Start of Block
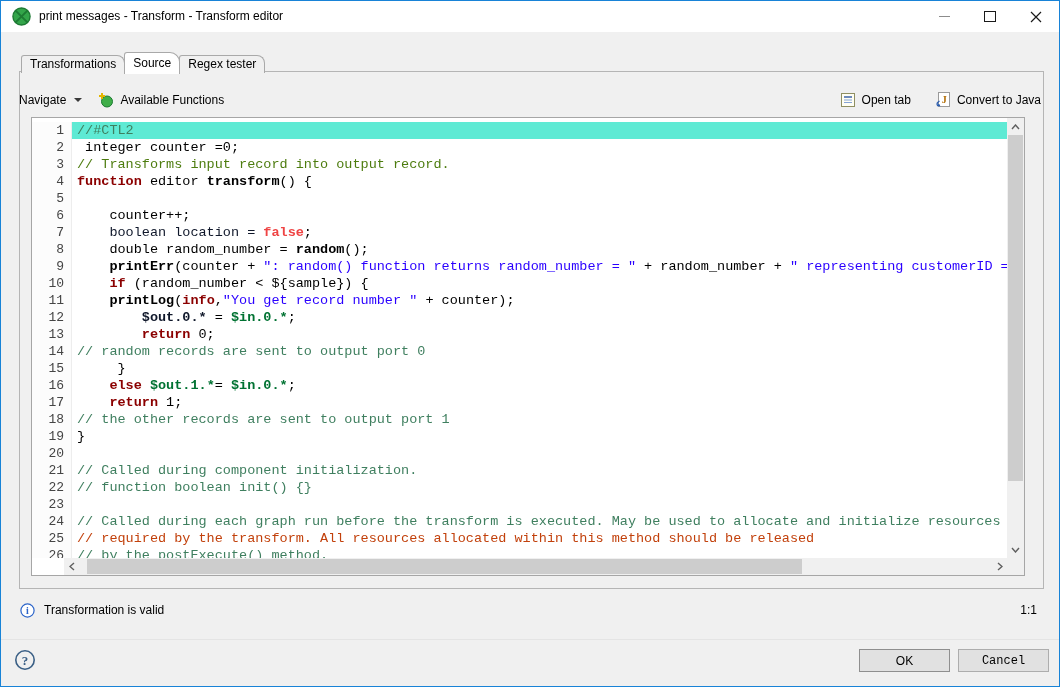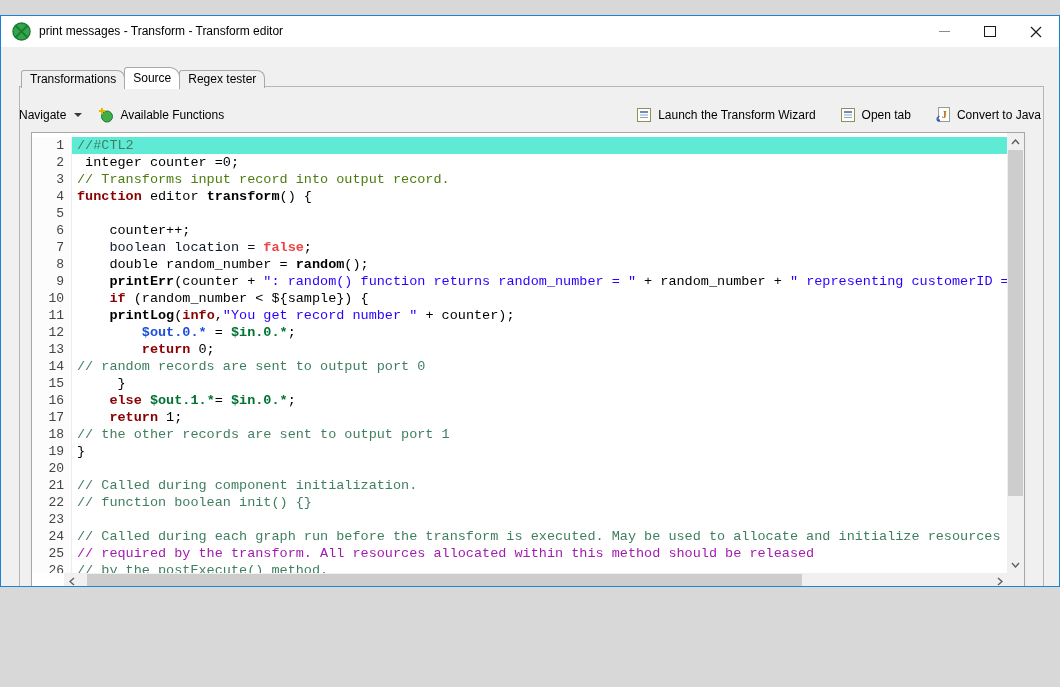--- a/index.html
+++ b/index.html
@@ -3,7 +3,7 @@
 <meta charset="utf-8">
 <style>
   html,body{margin:0;padding:0;background:#d8d8d8;}
-  #win{position:relative;width:1060px;height:572px;margin:15px auto;background:#f0f0f0;
+  #win{position:relative;width:1060px;height:687px;margin:0 auto;background:#f0f0f0;
        border:1px solid #1883d7;box-sizing:border-box;overflow:hidden;
        font-family:"Liberation Sans",sans-serif;color:#000;}
   

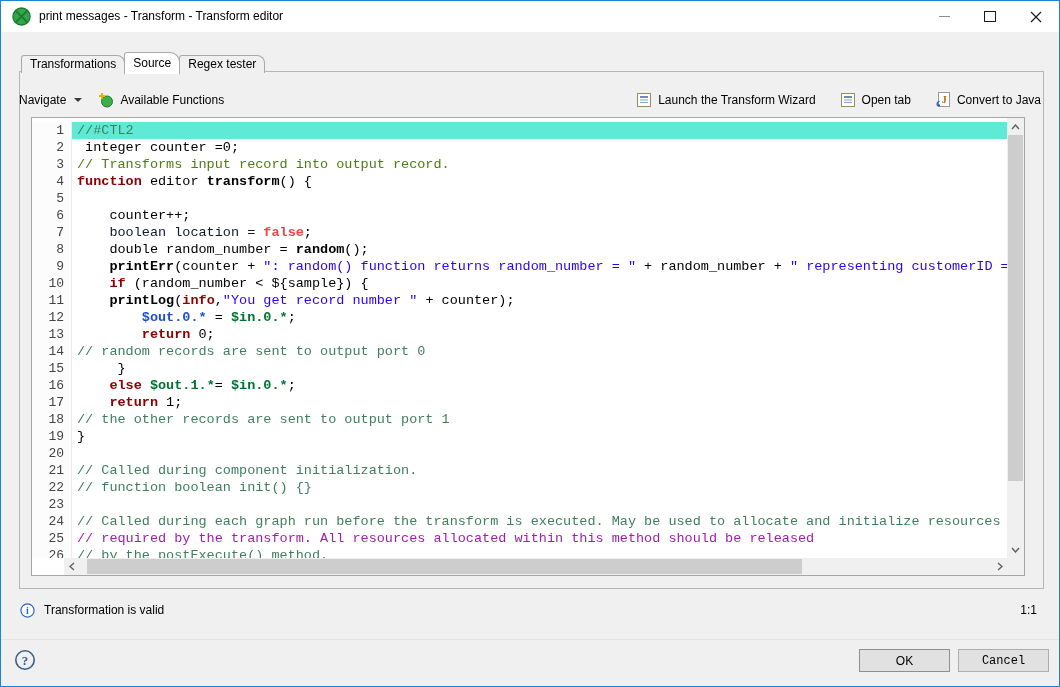--- a/index.html
+++ b/index.html
@@ -117,14 +117,6 @@
         <path d="M4 5 H12" stroke="#4a6fae" stroke-width="1.6"></path>
         <path d="M4 8 H12 M4 10.5 H12" stroke="#86a4d6" stroke-width="1.2"></path>
       </svg>
-      <span>Launch the Transform Wizard</span>
-    </div>
-    <div class="tbtn right">
-      <svg width="16" height="16" viewBox="0 0 16 16">
-        <rect x="1.5" y="1.5" width="13" height="13" fill="#fffef4" stroke="#8f8f62"></rect>
-        <path d="M4 5 H12" stroke="#4a6fae" stroke-width="1.6"></path>
-        <path d="M4 8 H12 M4 10.5 H12" stroke="#86a4d6" stroke-width="1.2"></path>
-      </svg>
       <span>Open tab</span>
     </div>
     <div class="tbtn right">

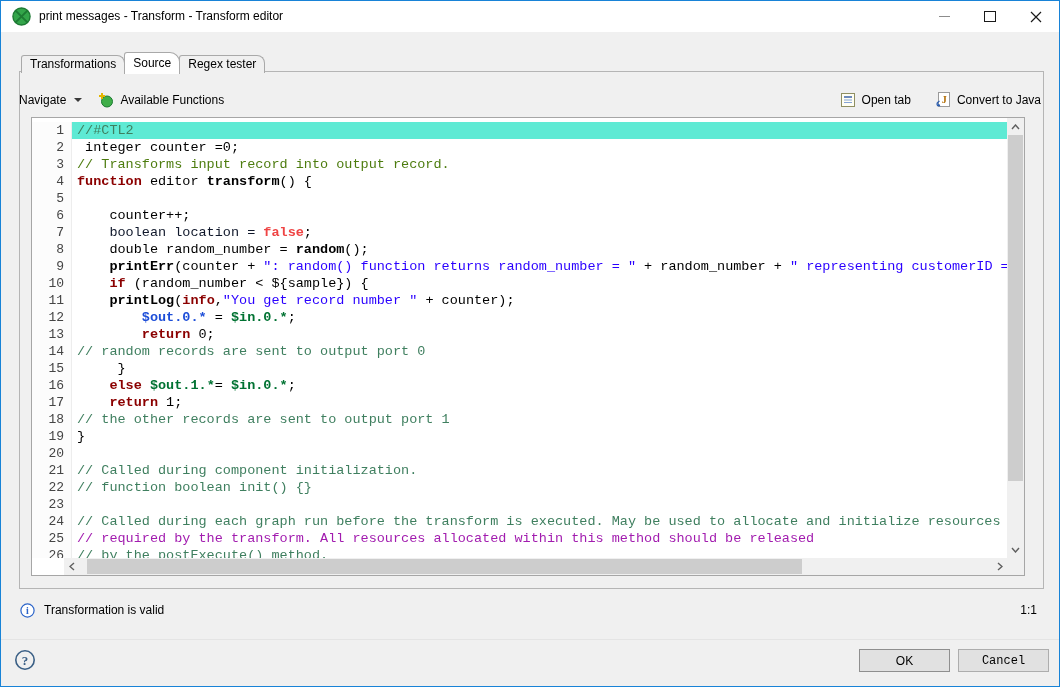--- a/index.html
+++ b/index.html
@@ -178,7 +178,7 @@
         </div>
         <div class="line">
           <span class="ln">12</span>
-          <span class="lt"><span style="color: rgb(0, 0, 0);">        </span><span style="color: #1d4ed8; font-weight: bold;">$out.0.*</span><span style="color: rgb(0, 0, 0);"> = </span><span style="color: rgb(0, 114, 50); font-weight: bold;">$in.0.*</span><span style="color: rgb(0, 0, 0);">;</span></span>
+          <span class="lt"><span style="color: rgb(0, 0, 0);">        </span><span style="color: #0f172a; font-weight: bold;">$out.0.*</span><span style="color: rgb(0, 0, 0);"> = </span><span style="color: rgb(0, 114, 50); font-weight: bold;">$in.0.*</span><span style="color: rgb(0, 0, 0);">;</span></span>
         </div>
         <div class="line">
           <span class="ln">13</span>

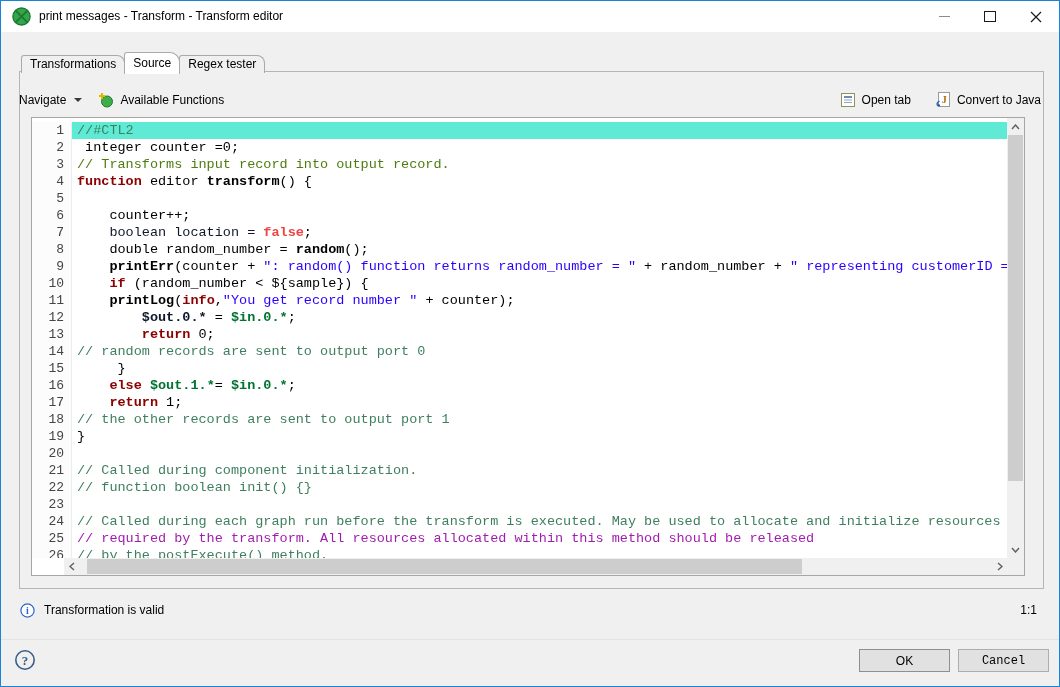--- a/index.html
+++ b/index.html
@@ -230,7 +230,7 @@
         </div>
         <div class="line">
           <span class="ln">25</span>
-          <span class="lt"><span style="color: #a21caf;">// required by the transform. All resources allocated within this method should be released</span></span>
+          <span class="lt"><span style="color: #c2410c;">// required by the transform. All resources allocated within this method should be released</span></span>
         </div>
         <div class="line">
           <span class="ln">26</span>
End of Block
TASK BRIEF: Although the records contain pictures, return only their text, exactly as written.

ANSWER BOX:
--- a/index.html
+++ b/index.html
@@ -3,7 +3,7 @@
 <meta charset="utf-8">
 <style>
   html,body{margin:0;padding:0;background:#d8d8d8;}
-  #win{position:relative;width:1060px;height:572px;margin:15px auto;background:#f0f0f0;
+  #win{position:relative;width:1060px;height:687px;margin:0 auto;background:#f0f0f0;
        border:1px solid #1883d7;box-sizing:border-box;overflow:hidden;
        font-family:"Liberation Sans",sans-serif;color:#000;}
   

--- a/index.html
+++ b/index.html
@@ -117,14 +117,6 @@
         <path d="M4 5 H12" stroke="#4a6fae" stroke-width="1.6"></path>
         <path d="M4 8 H12 M4 10.5 H12" stroke="#86a4d6" stroke-width="1.2"></path>
       </svg>
-      <span>Launch the Transform Wizard</span>
-    </div>
-    <div class="tbtn right">
-      <svg width="16" height="16" viewBox="0 0 16 16">
-        <rect x="1.5" y="1.5" width="13" height="13" fill="#fffef4" stroke="#8f8f62"></rect>
-        <path d="M4 5 H12" stroke="#4a6fae" stroke-width="1.6"></path>
-        <path d="M4 8 H12 M4 10.5 H12" stroke="#86a4d6" stroke-width="1.2"></path>
-      </svg>
       <span>Open tab</span>
     </div>
     <div class="tbtn right">

--- a/index.html
+++ b/index.html
@@ -178,7 +178,7 @@
         </div>
         <div class="line">
           <span class="ln">12</span>
-          <span class="lt"><span style="color: rgb(0, 0, 0);">        </span><span style="color: #1d4ed8; font-weight: bold;">$out.0.*</span><span style="color: rgb(0, 0, 0);"> = </span><span style="color: rgb(0, 114, 50); font-weight: bold;">$in.0.*</span><span style="color: rgb(0, 0, 0);">;</span></span>
+          <span class="lt"><span style="color: rgb(0, 0, 0);">        </span><span style="color: #0f172a; font-weight: bold;">$out.0.*</span><span style="color: rgb(0, 0, 0);"> = </span><span style="color: rgb(0, 114, 50); font-weight: bold;">$in.0.*</span><span style="color: rgb(0, 0, 0);">;</span></span>
         </div>
         <div class="line">
           <span class="ln">13</span>

--- a/index.html
+++ b/index.html
@@ -230,7 +230,7 @@
         </div>
         <div class="line">
           <span class="ln">25</span>
-          <span class="lt"><span style="color: #a21caf;">// required by the transform. All resources allocated within this method should be released</span></span>
+          <span class="lt"><span style="color: #c2410c;">// required by the transform. All resources allocated within this method should be released</span></span>
         </div>
         <div class="line">
           <span class="ln">26</span>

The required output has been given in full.